Men taking SSRIs had more answers of "less than before" to the attachment statement, "I address my partner for advice or help" (37.5% vs 15.8%, P = .006) and to the love statement, "I take care of my partner" (39.7% vs 16.7%, P = .001) than women taking these medications.

Women taking TCAs had more answers of "less than before" than men did for the majority of items asking about sexual life and performance. These included, "I am sexually attracted by my partner" (42.4% vs 19.4%, P = .038) and "I seek sexual intimacy with my partner" (57.6% vs 27.8%, P = .012).

Although men taking SSRIs often have decreased libido, the men taking SSRIs in this study reported pursuing sexual intimacy and having satisfactory experiences. However, the investigators point out that this could be due to the small sample size or cultural reasons.

"Italian men do not like to say that they have sexual problems, so there could be some bias there. We hope to broaden the sample in a replication study," said Dr Marazziti.

Overall, "our findings support the notion that [SSRIs] provoke remarkable emotional side effects," write the investigators.

"Perhaps a forum should be promoted in order to reconsider their most appropriate use and to what extent they should replace TCAs," they add.

Quality-of-Life Issue

"I think this is a very important topic," Hans-Ulrich Wittchen, PhD, from the Institute of Clinical Psychology and Psychotherapy at the Technical University of Dresden, Germany, commented to Medscape Medical News.

Dr Hans-Ulrich Wittchen

"This is one of the rare studies that tries to look in an innovative way at how to measure things that were not considered in the past, like love and sexual life. The trouble, though, is that it's explorative and doesn't really tell us anything because of the relatively small sample of patients," he said.

"Nevertheless, it seems to show that there's a whole range of complications that we never considered before that seriously affect the quality of life in our patients."

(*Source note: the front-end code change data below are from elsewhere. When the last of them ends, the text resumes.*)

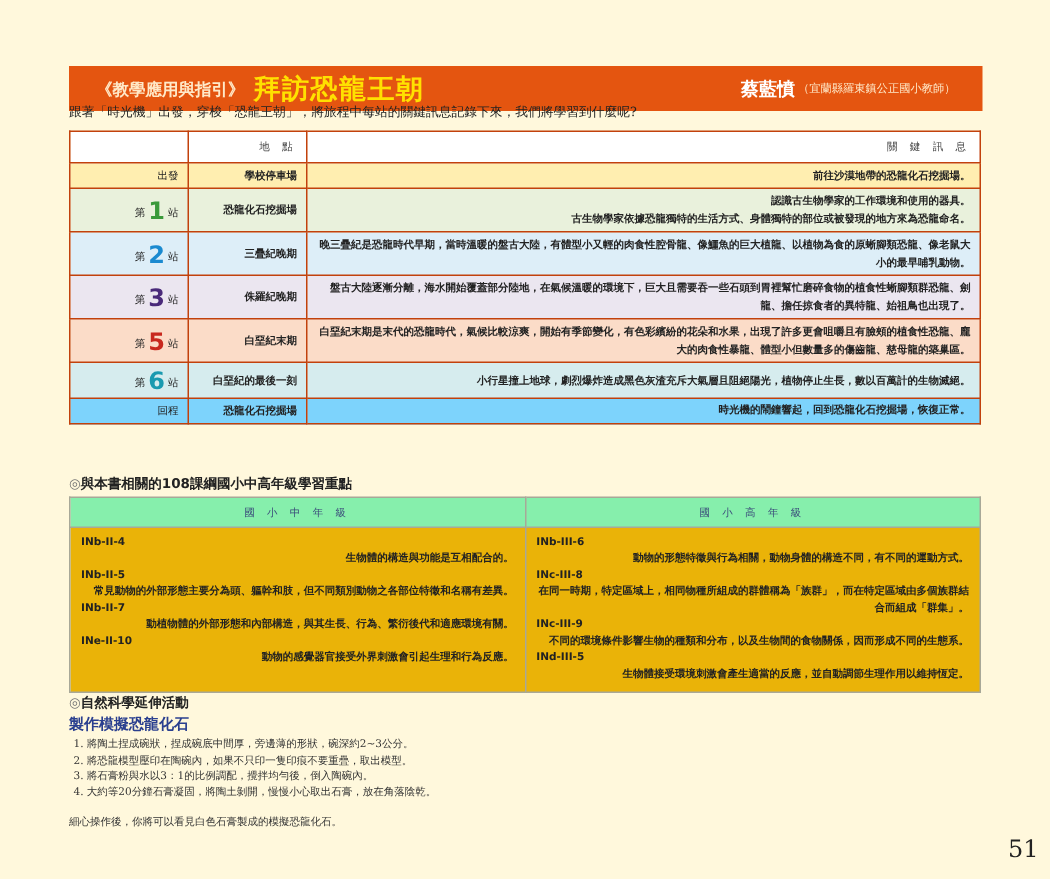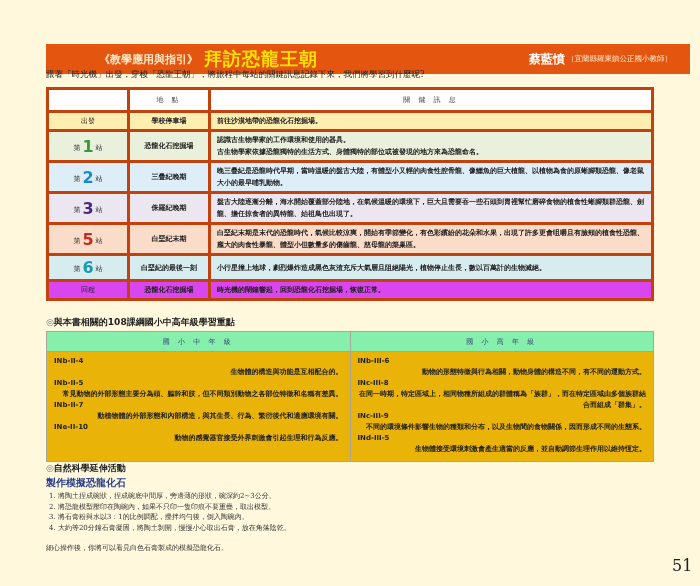--- a/index.html
+++ b/index.html
@@ -13,7 +13,7 @@
     .banner {
       position: absolute; left: 46px; top: 44px; width: 609px; height: 30px;
       background: #e45510;
-      display: flex; align-items: center; padding-left: 35px;
+      display: flex; align-items: center;
     }
     .banner .series { color: #ffe9c8; font-size: 11px; margin-left: 18px; font-weight: bold; }
     .banner .title { color: #ffe100; font-size: 18px; font-weight: bold; margin-left: 6px; letter-spacing: 1px; }

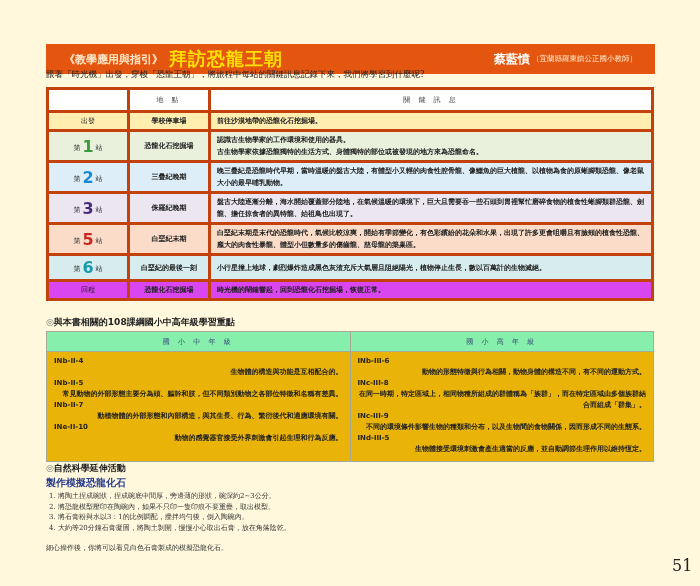--- a/index.html
+++ b/index.html
@@ -34,9 +34,10 @@
       border: 1px solid #9a9a8a;
     }
     table.journey td, table.journey th {
-      border: 3px solid #c2410c;
+      border: 1px solid #c2410c;
       padding: 2px 6px;
       vertical-align: middle;
+      text-align: right;
     }
     table.journey th {
       background: #fff; font-weight: normal; color: #444; height: 16px; letter-spacing: 3px; font-size: 7px;

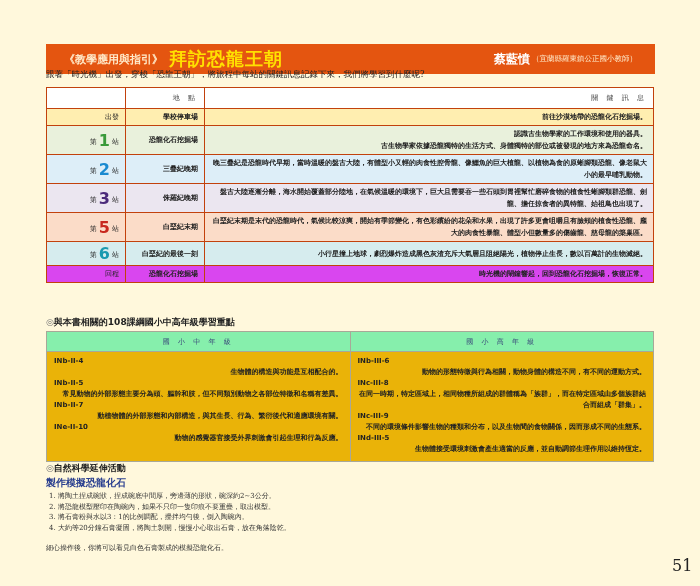--- a/index.html
+++ b/index.html
@@ -136,7 +136,7 @@
         <td class="c2">白堊紀的最後一刻</td>
         <td class="c3" style="white-space: pre-line;">小行星撞上地球，劇烈爆炸造成黑色灰渣充斥大氣層且阻絕陽光，植物停止生長，數以百萬計的生物滅絕。</td>
       </tr>
-      <tr style="background: #d946ef; height: 14px; font-family: Liberation Mono, monospace;">
+      <tr style="background: #7dd3fc; height: 14px; font-family: Liberation Mono, monospace;">
         <td class="c1" style="font-weight: normal;">回程</td>
         <td class="c2">恐龍化石挖掘場</td>
         <td class="c3" style="white-space: pre-line;">時光機的鬧鐘響起，回到恐龍化石挖掘場，恢復正常。</td>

Dr Wittchen, who is also chair of the ECNP's External Review Board, was not involved with this research. He noted that past research has discussed sexual dysfunction resulting from the use of certain medications, but the current study's examination of emotional blunting and effects on love was "innovative."

"The way this is typically presented is as a side effect, without telling us about the structure behind it. This study goes far beyond that, and I think it is extremely important," he said. "Also, I was surprised to see the differences between the old and the new medications. It wasn't as big as I suspected."

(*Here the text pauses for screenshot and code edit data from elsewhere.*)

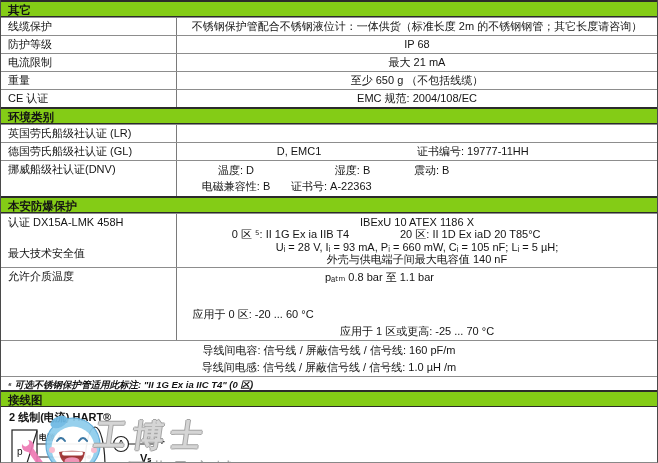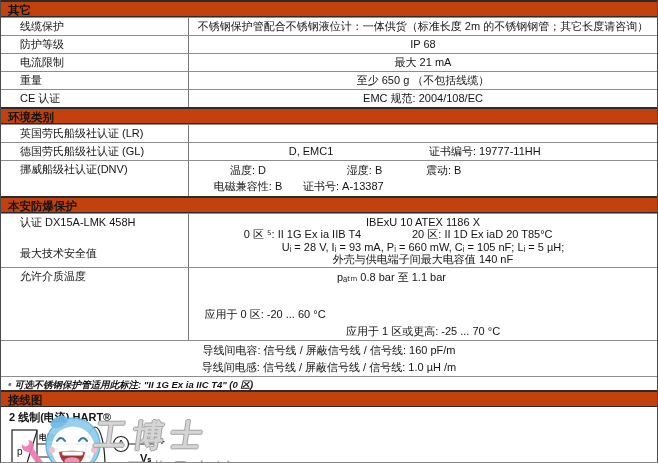--- a/index.html
+++ b/index.html
@@ -12,7 +12,7 @@
   }
   .sec-h {
     border-top:2px solid #2b2b2b; border-bottom:1px solid #2b2b2b;
-    background:#c2410c; font-weight:bold; font-size:11.5px;
+    background:#84cc16; font-weight:bold; font-size:11.5px;
     padding:2px 0 1px 7px; height:17px; line-height:13px;
   }
   .trow { display:flex; border-top:1px solid #8d8d8d; }

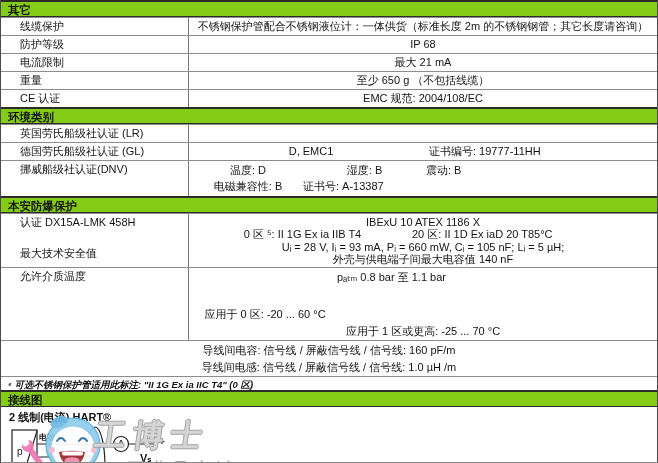--- a/index.html
+++ b/index.html
@@ -17,7 +17,7 @@
   }
   .trow { display:flex; border-top:1px solid #8d8d8d; }
   .trow:first-of-type { border-top:none; }
-  .cl { width:176px; border-right:1px solid #7a7a7a; padding:1px 4px 1px 7px; line-height:15px;margin-left:12px; }
+  .cl { width:176px; border-right:1px solid #7a7a7a; padding:1px 4px 1px 7px; line-height:15px; }
   .cr { flex:1; padding:1px 4px 1px 4px; line-height:15px;text-align:center; }
   .r1 { min-height:16.5px; }
   .ln { line-height:16.4px; white-space:nowrap; }

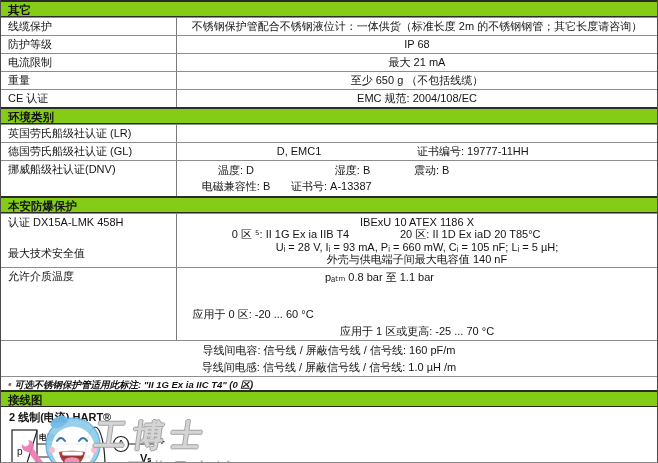--- a/index.html
+++ b/index.html
@@ -113,7 +113,7 @@
         </div>
         <div class="ln flexln">
           <span class="w110">电磁兼容性: B</span>
-          <span>证书号: A-13387</span>
+          <span>证书号: A-22363</span>
         </div>
       </div>
     </div>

He added that he hopes the investigators will now look at these issues in a larger sample size and for a longer duration. However, he pointed out that it is not too early for clinicians to start asking about these issues in their own patients.

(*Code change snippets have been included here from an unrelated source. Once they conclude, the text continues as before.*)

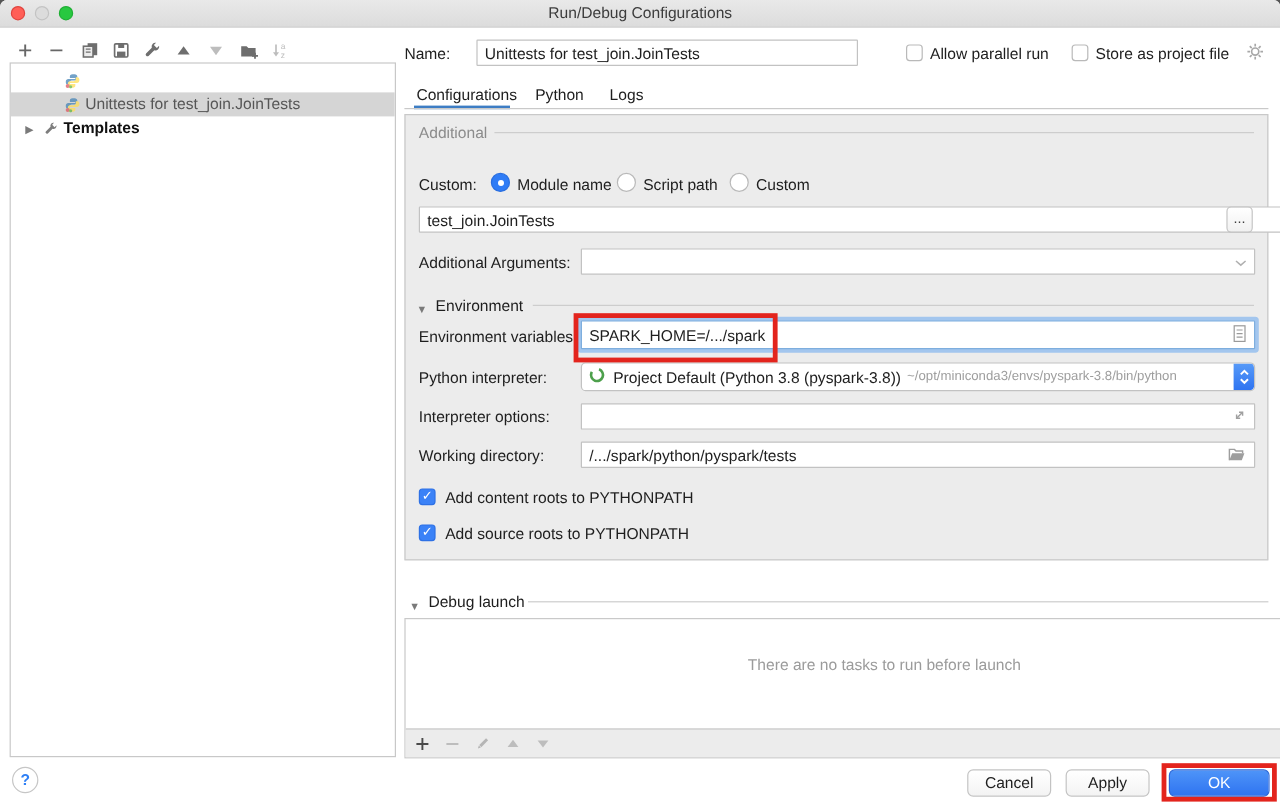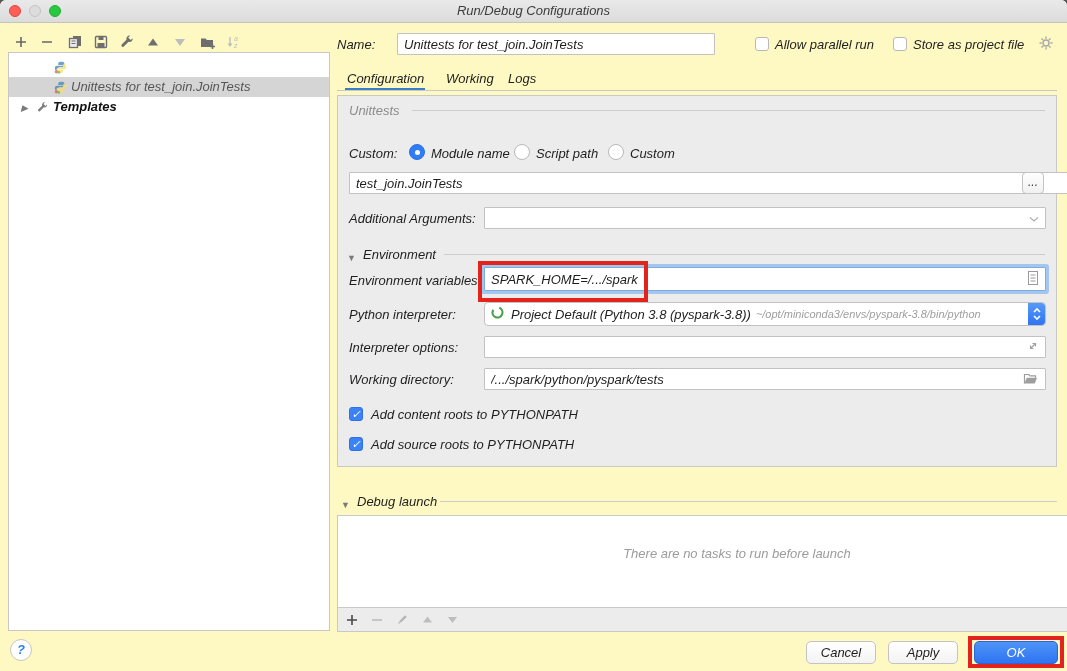--- a/index.html
+++ b/index.html
@@ -4,9 +4,9 @@
 <style>
   html,body{margin:0;padding:0;background:#555;}
   .app{
-    position:relative;width:1067px;height:671px;background:#fef9c3;
+    position:relative;width:1067px;height:671px;background:#ffffff;
     font-family:"Liberation Sans",sans-serif;font-size:13px;color:#1e1e1e;
-    overflow:hidden;border-radius:6px 6px 0 0;font-style:italic;
+    overflow:hidden;border-radius:6px 6px 0 0;
   }
   
   .titlebar{position:absolute;left:0;top:0;width:100%;height:22px;

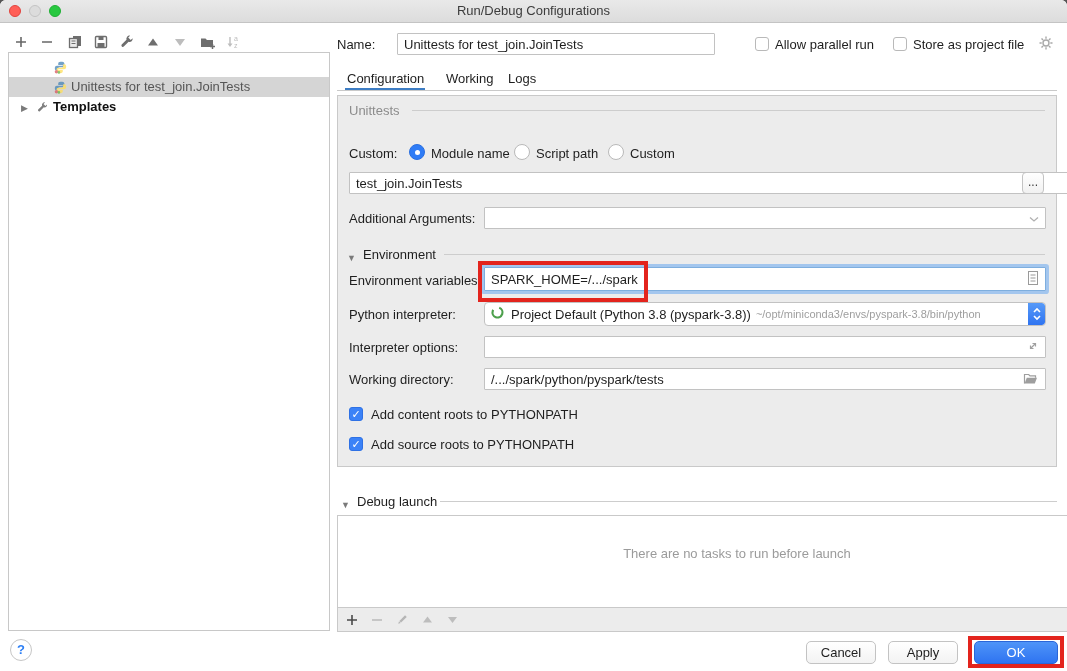--- a/index.html
+++ b/index.html
@@ -194,7 +194,7 @@
       </svg>
   </span>
 
-  <div class="tab" style="left:347px;">Configuration</div>
+  <div class="tab" style="left:347px;">Configurations</div>
   <div class="tab" style="left:446px;">Working</div>
   <div class="tab" style="left:508px;">Logs</div>
   <div class="tab-underline" style="left:345px;top:88px;width:80px;"></div>

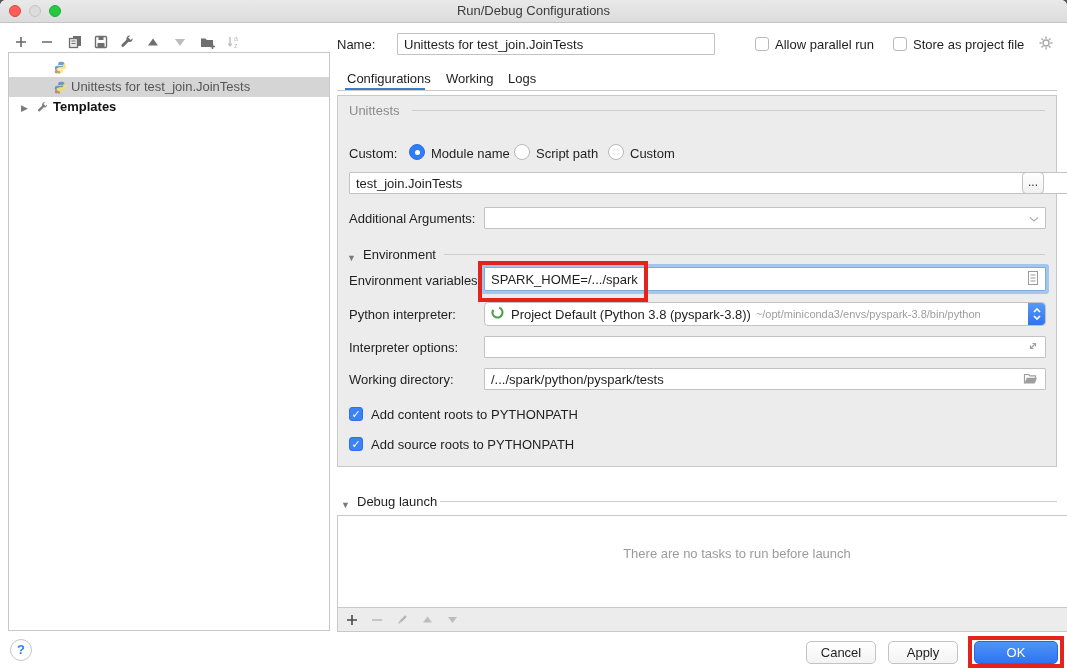--- a/index.html
+++ b/index.html
@@ -195,7 +195,7 @@
   </span>
 
   <div class="tab" style="left:347px;">Configurations</div>
-  <div class="tab" style="left:446px;">Working</div>
+  <div class="tab" style="left:446px;">Python</div>
   <div class="tab" style="left:508px;">Logs</div>
   <div class="tab-underline" style="left:345px;top:88px;width:80px;"></div>
   <div class="tabs-sep" style="left:337px;top:90px;width:720px;"></div>

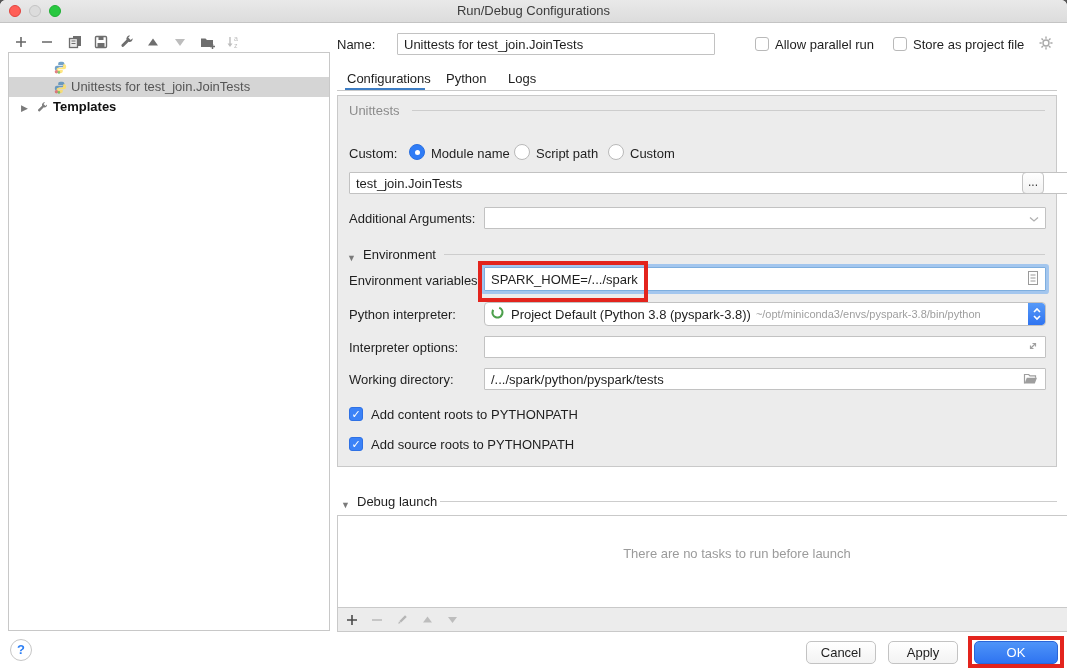--- a/index.html
+++ b/index.html
@@ -202,7 +202,7 @@
 
   <div class="formbox"></div>
 
-  <div class="lbl glbl" style="left:349px;top:103px;">Unittests</div>
+  <div class="lbl glbl" style="left:349px;top:103px;">Additional</div>
   <div class="hline" style="left:412px;top:110px;width:633px;"></div>
 
   <div class="lbl" style="left:349px;top:146px;">Custom:</div>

"I think they must do that. There is no reason not to address love, sexual life, and emotions in the diagnostic work-up. It's a symptom that affects the diagnosis; so not addressing this is a very bad idea," said Dr Wittchen.

The study authors have disclosed no relevant financial relationships.

27th European College of Neuropsychopharmacology (ECNP) Congress. Abstract P.2.e.001. Presented October 19, 2014.